SEP Authentic Data 15.19±6.94 0.17 - - -
SeqGANT 16.15±8.12 0.20 0.23 5.12 13.36
ProcessGAN 15.87±6.22 0.22 0.22 1.38 1.89
w/o time loss 16.15±10.78 0.22 0.15 4.39 5.93
w/o act loss 15.38±8.53 0.23 0.29 2.97 4.60
w/o both loss 24.5±7.65 0.14 1.32 4.24 6.32
w/o attention 15.96±16.94 0.26 0.25 3.79 5.50
w/o attention and loss 12.84±11.51 0.22 0.35 6.52 9.87
BPI Authentic Data 44.52±14.17 0.18 - - -
SeqGANT 40.32±12.84 0.17 0.25 26.15 45.95
ProcessGAN 43.00±12.25 0.19 0.40 5.62 3.39
w/o time loss 50.64±28.23 0.22 0.88 7.07 9.38
w/o act loss 44.57±32.54 0.29 1.09 11.18 9.23
w/o both loss 41.95±25.26 0.25 0.59 9.92 7.46
w/o attention 42.67±8.70 0.20 0.29 8.47 7.00
w/o attention and loss 55.29±18.98 0.24 0.83 9.05 11.42

We marked the top 2 performances for each measurement in bold.

From the sequence variance perspective, all models generated variable sequences (i.e., the variance of each model was > 0). The auxiliary loss from the activity frequency distribution helped generate sequences with the sequence variance similar to the authentic data.

The ProcessGAN and SeqGANT models performed well for activity type occurrence. This observation was expected because the SeqGANT model was pre-trained with the MLE objective through teacher forcing, in which case the activity distribution of the training data can be easily learned. The ProcessGAN model without activity-based auxiliary loss showed a large difference in activity type occurrence compared to authentic data. With activity distribution divergence as an auxiliary loss, ProcessGAN was able to generate activity distributions closer to authentic data. For complex processes (i.e., larger activity vocabulary) with limited data size (INT, AIR), the SeqGANT model did not have an advantage in generating an adequate activity distribution. The performance of MLE-based pretraining relied on having sufficient data to learn the distribution of each activity type. The process data complexity and sample size can impact the performance of different models. ProcessGAN model provided more regularizations when sequences were complex and when data size was insufficient, making the model suitable for process data augmentation in these conditions.

For the timestamp sequences, ProcessGAN model achieved the best performance among all datasets (Table 3). We used the authentic process durations Ti so ProcessGAN was expected to generate similar timestamps to the authentic data.
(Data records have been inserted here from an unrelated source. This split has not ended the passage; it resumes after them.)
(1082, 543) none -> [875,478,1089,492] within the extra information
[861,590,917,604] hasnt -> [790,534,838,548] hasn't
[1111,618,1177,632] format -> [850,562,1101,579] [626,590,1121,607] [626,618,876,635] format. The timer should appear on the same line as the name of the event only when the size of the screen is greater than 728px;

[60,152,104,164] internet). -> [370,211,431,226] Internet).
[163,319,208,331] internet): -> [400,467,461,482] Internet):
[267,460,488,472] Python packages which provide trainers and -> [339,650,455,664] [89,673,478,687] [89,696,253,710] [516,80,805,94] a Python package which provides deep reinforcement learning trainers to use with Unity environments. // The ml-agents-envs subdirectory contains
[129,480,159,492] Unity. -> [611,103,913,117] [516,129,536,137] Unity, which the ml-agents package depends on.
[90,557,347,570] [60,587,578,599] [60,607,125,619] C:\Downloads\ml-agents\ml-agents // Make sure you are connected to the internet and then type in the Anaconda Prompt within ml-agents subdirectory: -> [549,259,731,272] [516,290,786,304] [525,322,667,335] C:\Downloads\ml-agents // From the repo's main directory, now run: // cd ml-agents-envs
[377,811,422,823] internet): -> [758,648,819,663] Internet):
We used mean and 90% percentile value to measure the error in activity timestamps. Given a process duration as the conditional input, a lower error based on the mean value indicated that the timestamps generated by ProcessGAN for each activity were more aligned with the actual occurrence time in the authentic case of identical duration. On the other hand, the 90% percentile-based error reflected the range within each activity resides. A smaller error signified that a larger fraction of timestamps generated by ProcessGAN align well with the range observed in the authentic data. From the ablation experiments, the timestamp-based loss function and the time-aware attention module helped generate better timestamps. The loss value from activity frequency distribution also helped generate precise timestamps, which indicated that the authenticity of timestamps relied on the quality of activity frequency.
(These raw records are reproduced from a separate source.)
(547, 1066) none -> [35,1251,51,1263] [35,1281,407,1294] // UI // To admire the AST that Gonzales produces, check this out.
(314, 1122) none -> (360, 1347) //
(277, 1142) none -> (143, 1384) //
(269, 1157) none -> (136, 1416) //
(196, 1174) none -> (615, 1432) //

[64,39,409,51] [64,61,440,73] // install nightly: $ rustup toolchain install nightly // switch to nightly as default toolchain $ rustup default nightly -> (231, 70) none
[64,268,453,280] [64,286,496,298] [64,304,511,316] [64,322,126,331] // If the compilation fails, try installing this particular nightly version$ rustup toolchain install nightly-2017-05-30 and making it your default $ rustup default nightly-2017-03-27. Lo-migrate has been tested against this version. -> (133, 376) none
We used kernel density estimation curves to show the timestamp results for the secondary survey data (Figure 7). During secondary survey of the trauma resuscitation, usually the assessments of the patients’ head (-H), face (-F), and nose (-N) are performed at the beginning, followed by chest (-C), pelvis (-PE), and extremities (-LUE or -RUE), while back assessments (-BK) are usually performed last. The ProcessGAN model (Figure 7) generated the timestamp pattern that was most similar to authentic data and followed the assessment procedure. Without timestamp-based loss value (Figure A1(B)), although the maximal activity density was close to the authentic data, the timestamps of each activity were not precise. The timestamps of all the activities were more centralized without a trend that existed in the authentic data. Without the time-aware attention module (Figure A1(D)), although the trending of the timestamps appeared, most activities were skewed to the very beginning of the process, meaning that the time-intervals between activities were not well learned by the model. Concatenating the timestamp features did not give the transformer model enough information about the interactions between activities and the time-intervals. Without auxiliary activity frequency-based loss (Figure A1(A)), the model could not learn a gradual pattern of the timestamps, which indicated that the auxiliary losses were also needed for timestamp generation. The SeqGANT result (Figure A1(F)) also showed a clear trend because the timestamps of the SeqGANT sequences were sampled from the real timestamp distribution. Since the SeqGANT model generated sequences with shorter lengths, the timestamps for the back assessment (-BK) activities were not accurately align with the authentic data.

Fig. 7.

Fig. 7.

The plot of timestamp distribution for the activities that occurred in the dataset. The plot of timestamp distribution for the activities that occurred in the dataset. We plotted the results for the secondary survey dataset. The x-axis is the scaled duration of the processes in the dataset, and for each activity, the y-axis shows the density of that activity at different positions. Figure 7 compares the distributions between authentic data and ProcessGAN generated data. The results for other models are available in Appendices, Figure A1.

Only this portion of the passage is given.